Okay, you can peek at those pages now. Amuse yourself. See if you can find a single American public university that pays its academic staff as much as Trent or York does. Because I can't.
No, I'm not kidding. Associate professors at York make $125,000 on average and those at Trent $118,000; full professors make $150,000 and $154,000 respectively. Compare that to salaries at UC Berkeley, which would probably top most people's lists of the best public universities in the world, where associate professors make $98,000 and full professors $146,000. And it goes downhill from there.
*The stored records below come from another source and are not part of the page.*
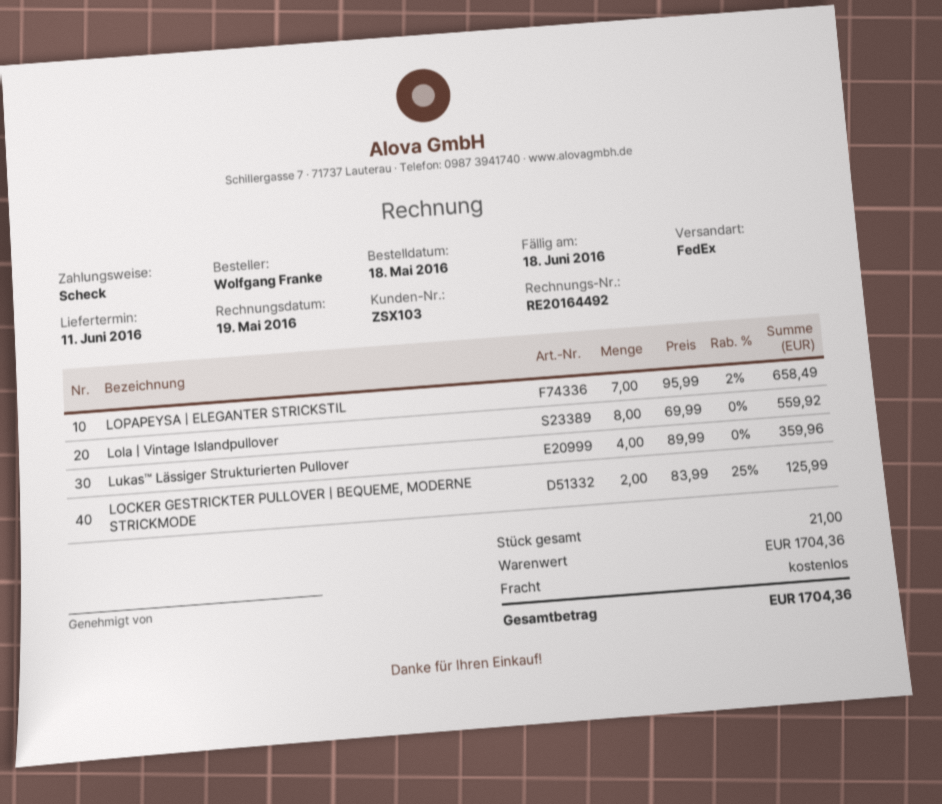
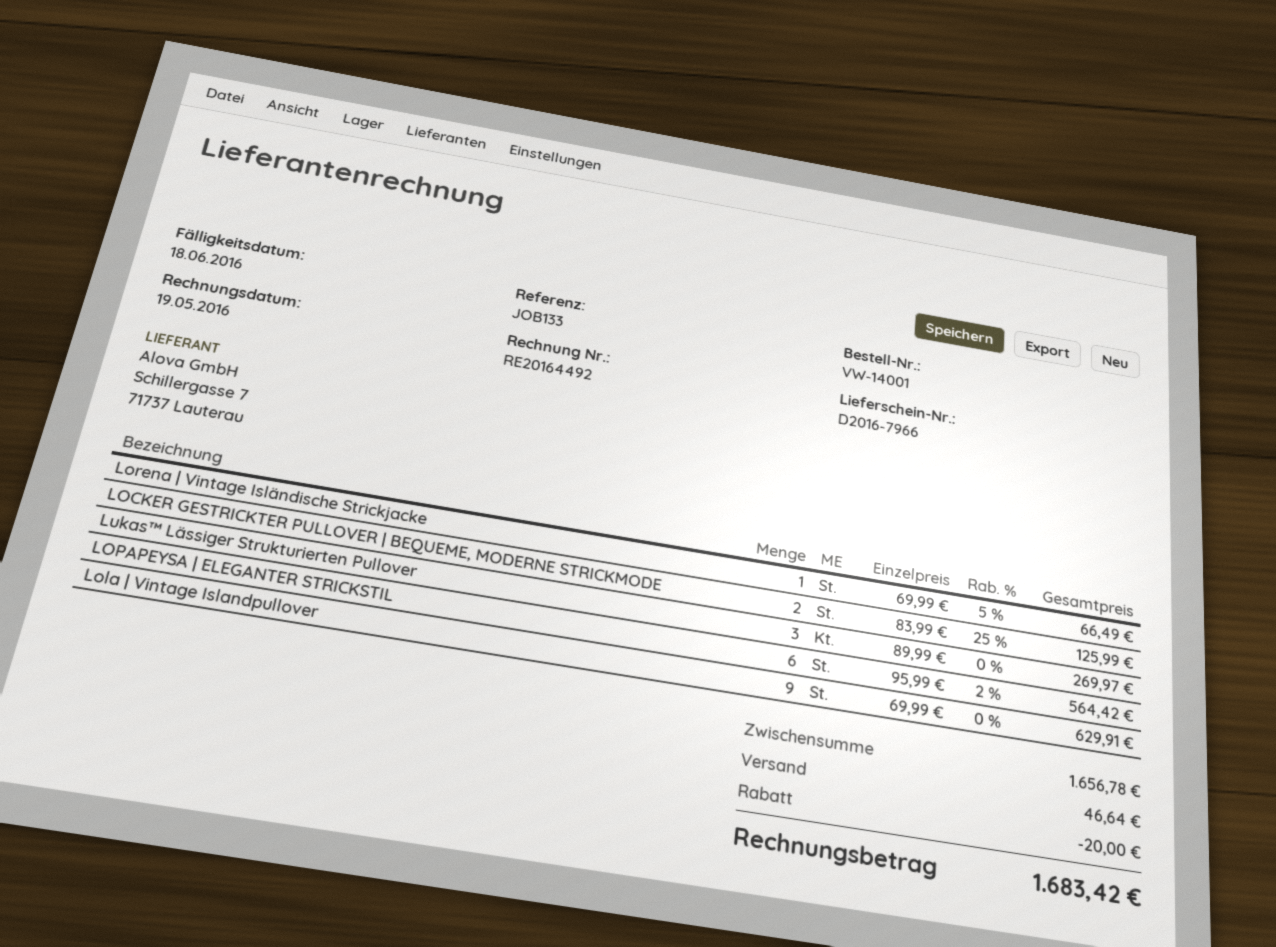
LOPAPEYSA | ELEGANTER STRICKSTIL: 7 x 95.99 - 2% = 658.49 -> 6 x 95.99 - 2% = 564.42
Lola | Vintage Islandpullover: 8 x 69.99 = 559.92 -> 9 x 69.99 = 629.91
Lukas™ Lässiger Strukturierten Pullover: 4 x 89.99 = 359.96 -> 3 x 89.99 = 269.97
Lorena | Vintage Isländische Strickjacke: none -> 1 x 69.99 - 5% = 66.49
subtotal: 1704.36 -> 1656.78
discount: none -> 20.00
shipping: 0.00 -> 46.64
total: 1704.36 -> 1683.42

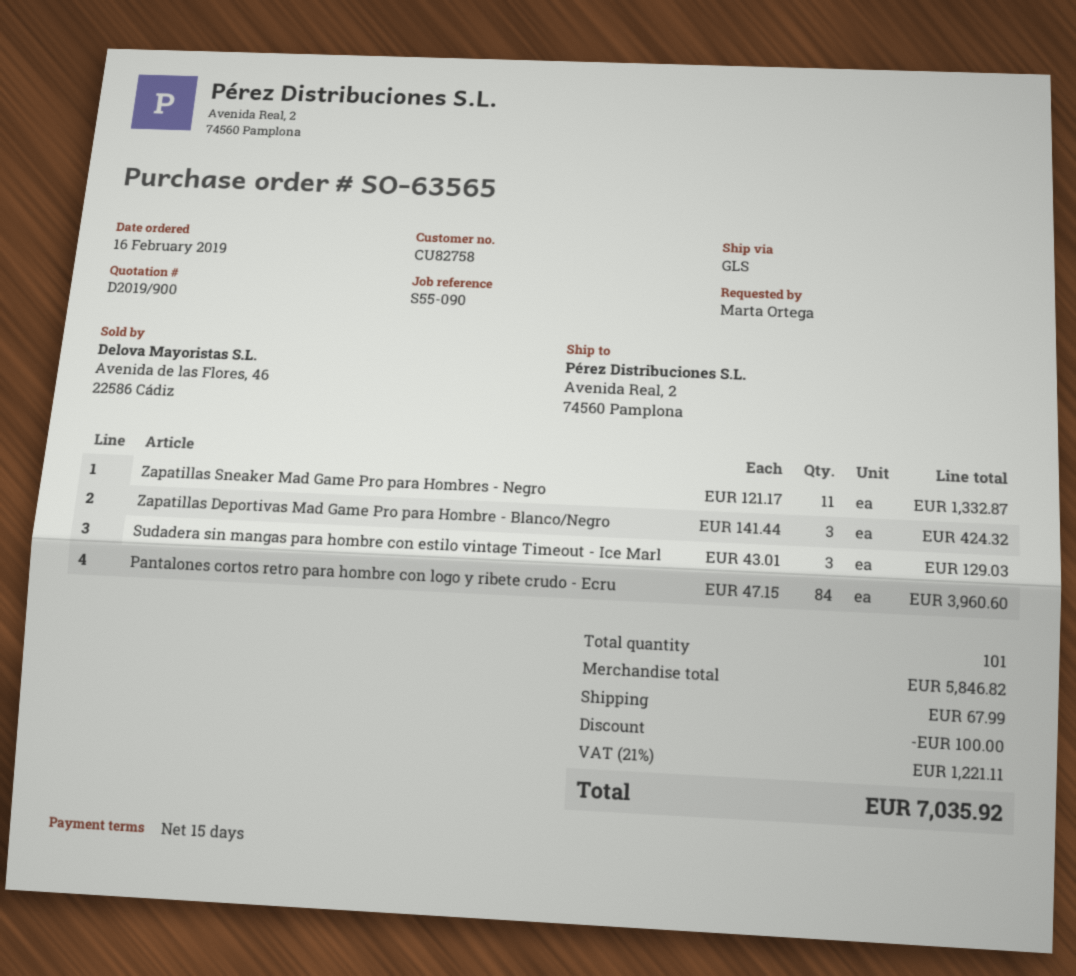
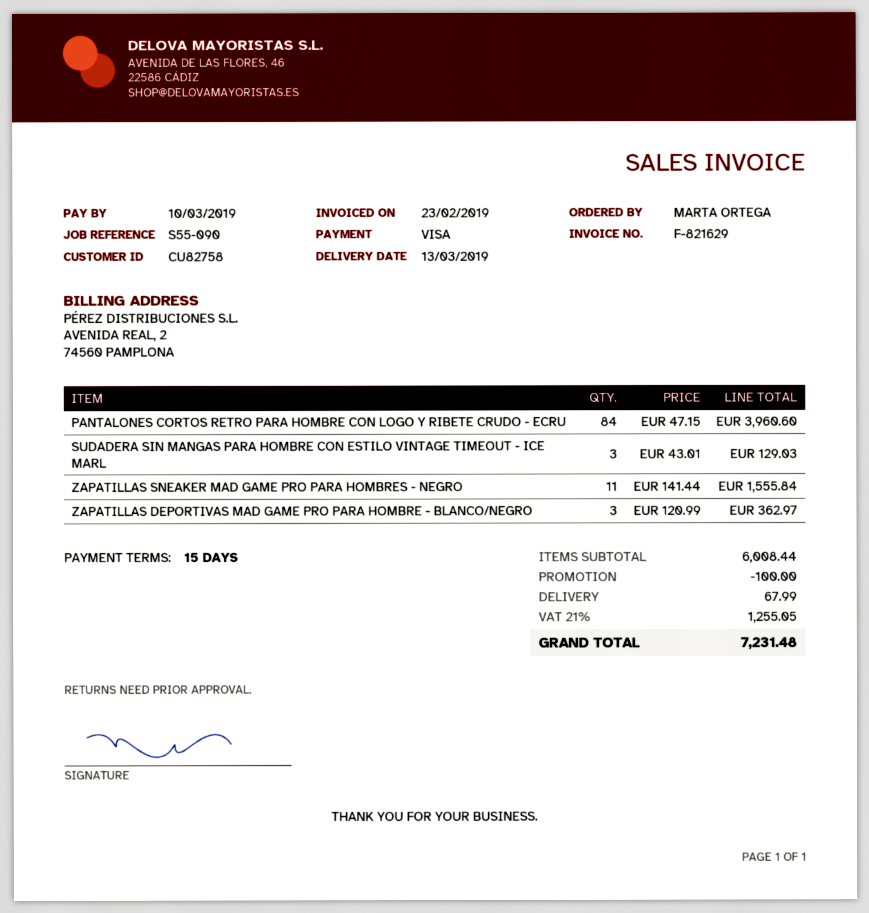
Zapatillas Sneaker Mad Game Pro para Hombres - Negro: 11 x 121.17 = 1332.87 -> 11 x 141.44 = 1555.84
Zapatillas Deportivas Mad Game Pro para Hombre - Blanco/Negro: 3 x 141.44 = 424.32 -> 3 x 120.99 = 362.97
subtotal: 5846.82 -> 6008.44
tax: 21% = 1221.11 -> 21% = 1255.05
total: 7035.92 -> 7231.48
Compare Guelph to UC Davis (which has a similar if slightly more distinguished research profile) - it's about a 10-per-cent gap in favour of Guelph. The gap between the University of Manitoba and the University of Wisconsin (easily in the Top 10 of public universities worldwide) is slightly higher than that at between 10 and 15 per cent. The gap between the University of Calgary and the University of Washington (another Top 10 candidate) is almost 45 per cent at the associate professor level and only somewhat smaller than that at the full professor level.
One could quibble around the edges at some of these comparisons, of course. Marginal tax rates are different, as are things like health-care coverage. There is also the important issue of American scholars having access to compensation through research grants in the summer months (publicly available details on this are scant, but basically, research-active faculty in the U.S. probably get a salary bump of between 10 and 20 per cent on top of the figures listed here). But the basics are clear: By any reasonable standard, even our second-tier universities have compensation packages that are up there with some of the best public universities in the world.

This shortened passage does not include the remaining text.